* TASK ITEM: The answer should be a single number: how many lines of the entries below hold the word "solid".

* DATA EXTRACTS:
※ ※ ※
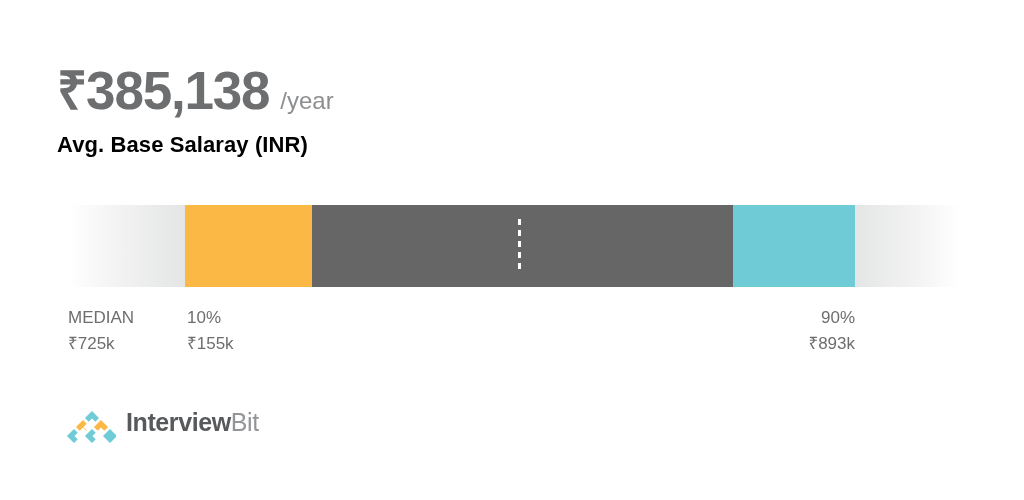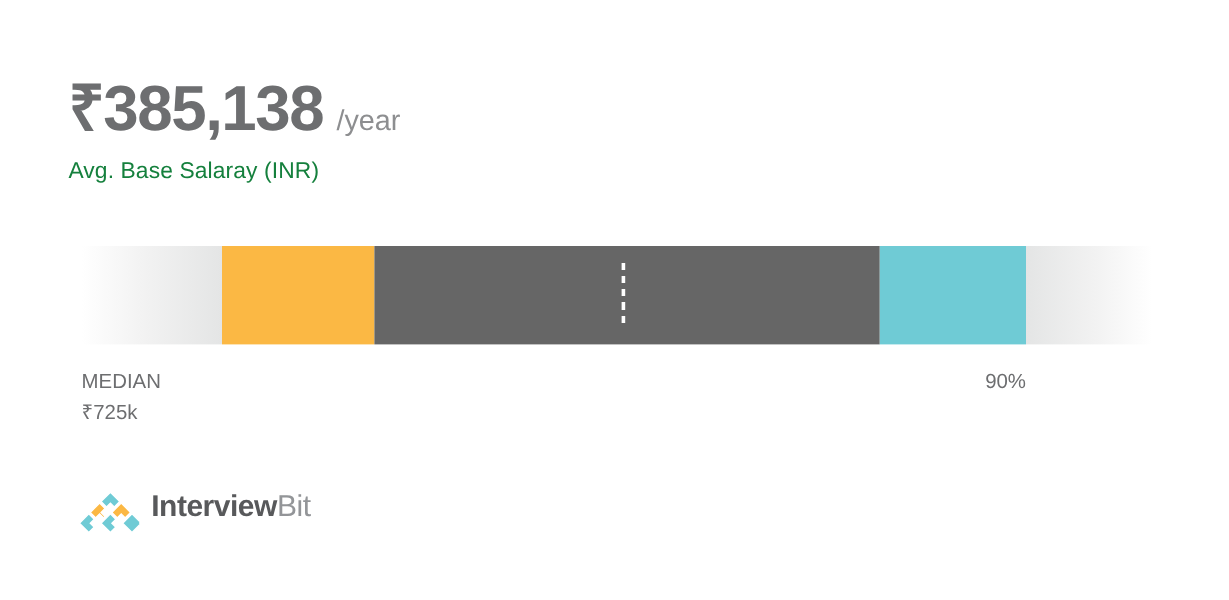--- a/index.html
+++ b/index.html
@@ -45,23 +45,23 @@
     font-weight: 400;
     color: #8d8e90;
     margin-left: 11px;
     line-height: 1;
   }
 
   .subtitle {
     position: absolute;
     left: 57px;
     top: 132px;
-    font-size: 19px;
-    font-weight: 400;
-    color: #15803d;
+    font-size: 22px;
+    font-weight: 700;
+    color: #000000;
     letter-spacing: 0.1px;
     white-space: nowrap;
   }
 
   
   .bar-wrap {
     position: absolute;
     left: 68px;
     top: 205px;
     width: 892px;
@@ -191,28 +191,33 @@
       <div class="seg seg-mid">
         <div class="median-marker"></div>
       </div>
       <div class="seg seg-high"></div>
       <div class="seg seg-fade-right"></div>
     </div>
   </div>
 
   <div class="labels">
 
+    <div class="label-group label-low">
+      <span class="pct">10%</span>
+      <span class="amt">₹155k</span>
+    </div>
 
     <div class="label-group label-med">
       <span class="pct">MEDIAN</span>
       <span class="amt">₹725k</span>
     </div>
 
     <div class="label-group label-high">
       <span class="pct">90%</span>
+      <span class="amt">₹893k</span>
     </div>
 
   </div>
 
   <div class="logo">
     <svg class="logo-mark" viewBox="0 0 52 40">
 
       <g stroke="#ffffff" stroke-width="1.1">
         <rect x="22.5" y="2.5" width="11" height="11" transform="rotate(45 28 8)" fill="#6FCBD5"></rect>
※ ※ ※
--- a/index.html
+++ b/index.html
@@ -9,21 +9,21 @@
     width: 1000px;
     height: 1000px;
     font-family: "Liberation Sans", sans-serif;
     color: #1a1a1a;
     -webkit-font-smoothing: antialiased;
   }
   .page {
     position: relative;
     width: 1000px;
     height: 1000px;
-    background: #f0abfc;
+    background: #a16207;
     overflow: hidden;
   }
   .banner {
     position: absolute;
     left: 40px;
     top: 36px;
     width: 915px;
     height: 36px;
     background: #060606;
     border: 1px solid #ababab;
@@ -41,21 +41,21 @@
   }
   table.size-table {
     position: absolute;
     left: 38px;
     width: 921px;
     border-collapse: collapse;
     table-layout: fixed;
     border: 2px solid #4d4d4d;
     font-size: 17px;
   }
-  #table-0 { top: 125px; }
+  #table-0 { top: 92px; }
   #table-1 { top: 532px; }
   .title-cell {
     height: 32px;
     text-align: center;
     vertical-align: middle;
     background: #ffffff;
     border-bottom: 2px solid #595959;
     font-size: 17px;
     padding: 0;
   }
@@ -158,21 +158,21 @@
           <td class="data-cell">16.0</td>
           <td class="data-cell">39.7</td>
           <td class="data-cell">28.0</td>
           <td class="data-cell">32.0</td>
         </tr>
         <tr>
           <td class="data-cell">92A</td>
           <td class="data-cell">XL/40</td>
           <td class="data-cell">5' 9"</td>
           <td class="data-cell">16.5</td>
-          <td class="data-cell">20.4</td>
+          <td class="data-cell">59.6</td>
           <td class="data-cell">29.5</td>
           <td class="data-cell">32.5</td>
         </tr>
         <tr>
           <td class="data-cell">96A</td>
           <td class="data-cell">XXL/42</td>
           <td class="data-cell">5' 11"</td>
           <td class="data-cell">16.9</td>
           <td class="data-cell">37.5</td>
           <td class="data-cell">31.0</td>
※ ※ ※
* RESULT BELOW: 3